Xavier, the former Marine, announces that there are two Chevrolet Suburbans waiting for Yiannopoulos downstairs, in front of the Trump Hotel Soho in New York. The route has been mapped out militarily, he says, and the vehicles are ready for the trip to 42nd Street, where the crowds are waiting. Despite the rain, a few hundred counter-demonstrators have turned up. Yiannopoulos sees this as a good sign.

“If I didn’t show up with a bunch of fucking Navy Seals wherever I go, they would kill me,” he says. Xavier protests that he was a Marine, not a Navy Seal.

“Milo,” the brand, is based on triggering the outrage of the liberal left. That’s the business model. Twitter banned Yiannopoulos from the platform for life after he harassed African-American actress Leslie Jones so aggressively that she was on the verge of a nervous breakdown.

When I later ask Yiannopoulos, during a brief respite from the action, whether he doesn’t just do what he does because of the turmoil he expects to unleash and whether his appearances would be somehow pointless without the protests, he becomes angry.

As a comfortable reporter, he says, it is probably hard to imagine what it feels like when your own physical safety is constantly being threatened. “People attending my events have even been shot at!” he exclaims.
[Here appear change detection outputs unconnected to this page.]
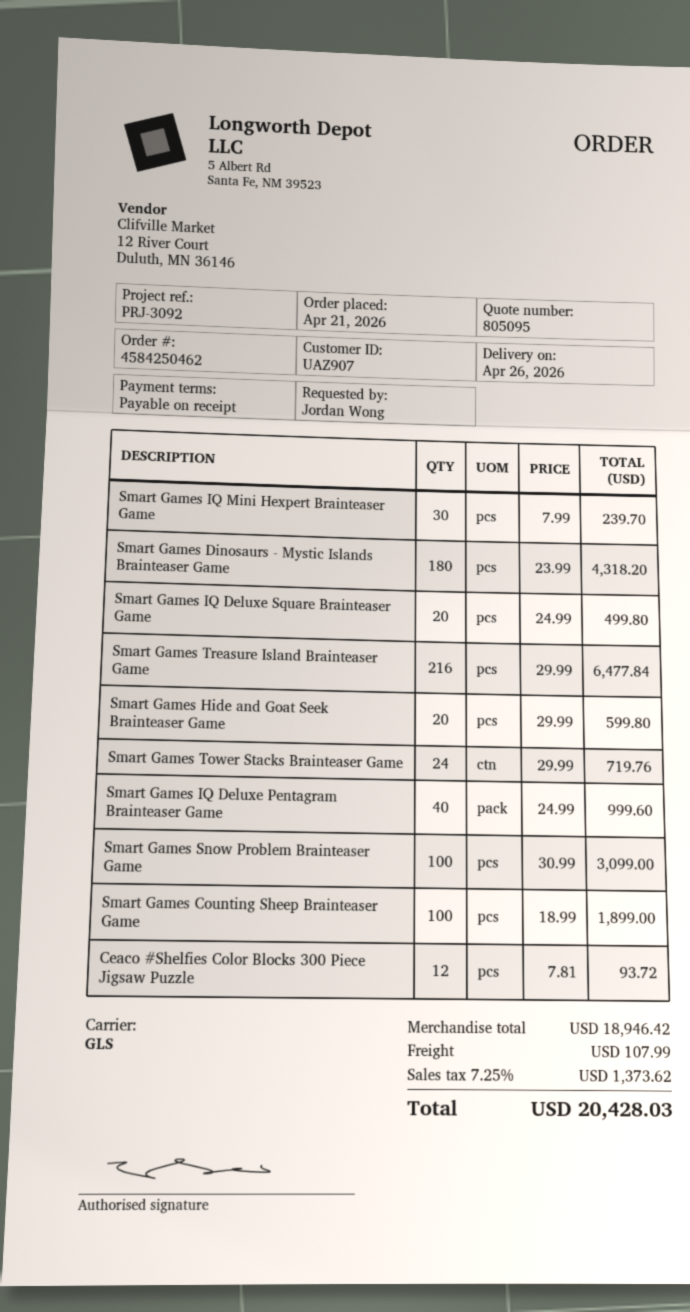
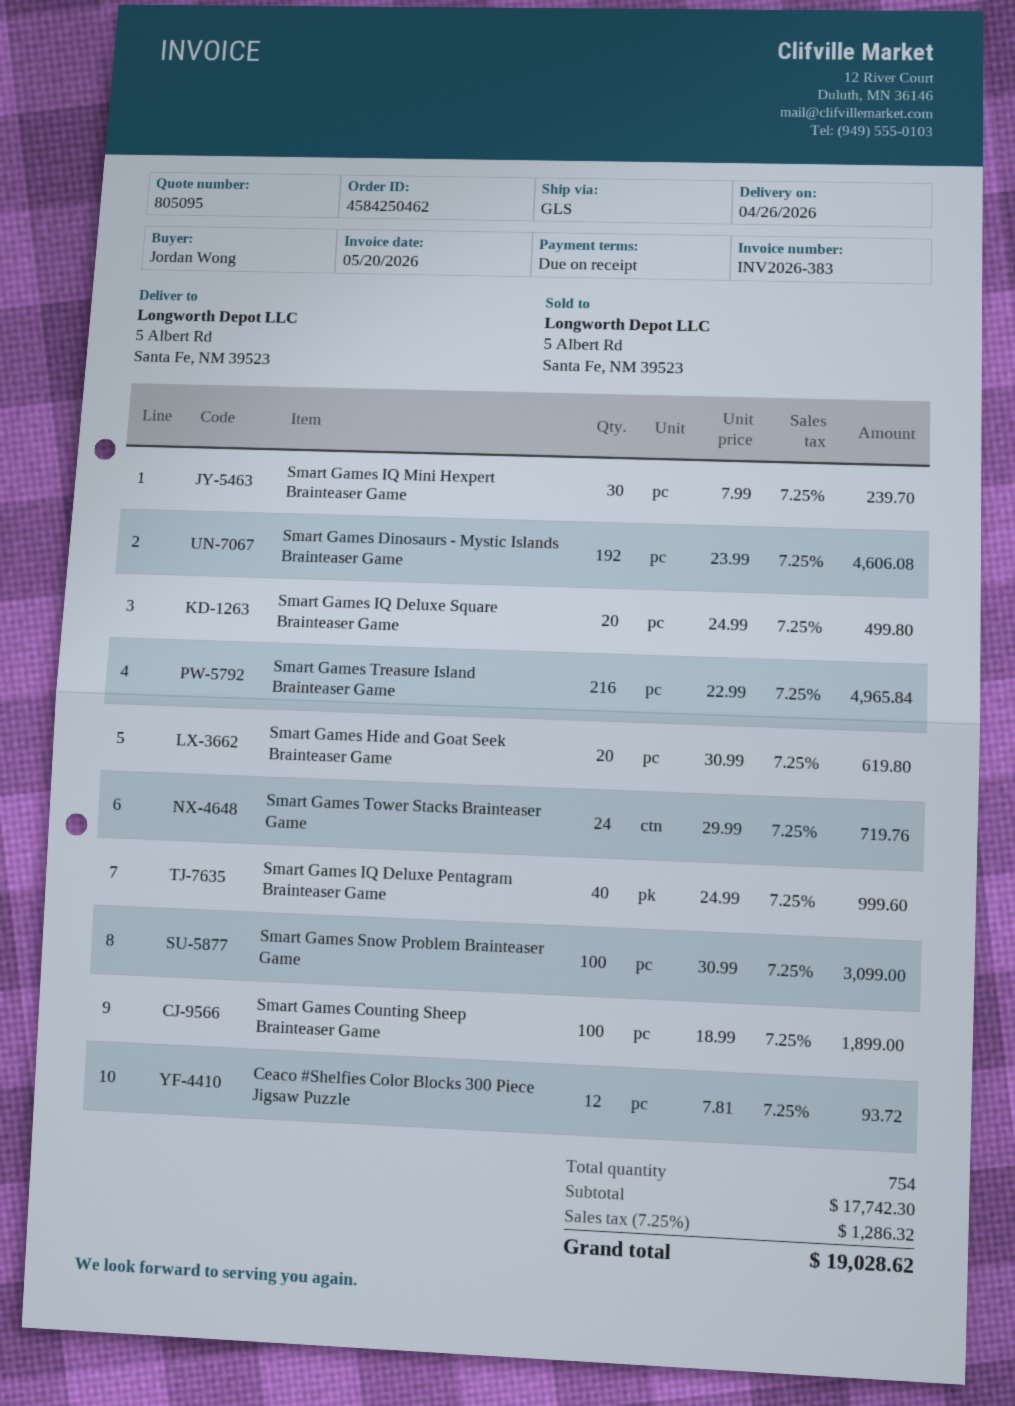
Smart Games Dinosaurs - Mystic Islands Brainteaser Game: 180 x 23.99 = 4318.20 -> 192 x 23.99 = 4606.08
Smart Games Treasure Island Brainteaser Game: 216 x 29.99 = 6477.84 -> 216 x 22.99 = 4965.84
Smart Games Hide and Goat Seek Brainteaser Game: 20 x 29.99 = 599.80 -> 20 x 30.99 = 619.80
subtotal: 18946.42 -> 17742.30
shipping: 107.99 -> none
tax: 7.25% = 1373.62 -> 7.25% = 1286.32
total: 20428.03 -> 19028.62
He gets into one of the SUVs. Two more of the black vehicles follow. “We’ll be driving up like Al Gore at a climate summit,” says Yiannopoulos, clearly enjoying his own joke.

Toolbox of Provocations

Thus far, Yiannopoulos has derived his political mindset from what is essentially a pop culture argument: When the left-wing establishment in the Western world was setting the tone, it was suddenly subversive and cool to be on the right, just as it was cool to be a leftist in the 1960s. In his book “Dangerous,” published on July 4 by his newly founded Milo Inc. publishing company, he writes about the influences of his youth. “I spent my youth in drug-saturated nightclubs in London, losing my virginity in interracial vesomes with drag queens, experimenting with every depraved form of escapism I could find. And I listened to a lot of Mariah Carey, Marilyn Manson and Rage Against the Machine. I also studied music theory, Schopenhauer, and Wittgenstein, and I read Margaret Thatcher biographies, shot my dad’s guns, and dreamt of meeting George W. Bush. (I did later in life, but by then he wasn’t right-wing enough for me.)”

The book, though only available by advance order before publication, had reached the number one spot on Amazon in the United States in early June. It is currently number four on the New York Times bestseller list.

Last summer, he took his toolbox of provocations to appearances at a number of elite universities, the nerve centers of liberal American culture. At each stop, he attracted furious, screaming protesters. There were almost always riots and, on one occasion, gunshots were in fact fired. In a world that defines itself through images on social networks, Yiannopoulos has always been a winner. He was the victim of an angry mob that was trying to deprive him of his right to free speech and he was able to cry foul each time.

Unfortunately, this is also the problem at today’s rally. Yiannopoulos has discovered that the objective of the rally is to prevent Sarsour from giving her commencement speech – a problem given that he constantly claims about his own free-speech rights being denied. Somehow, he has to resolve this contradiction in his speech.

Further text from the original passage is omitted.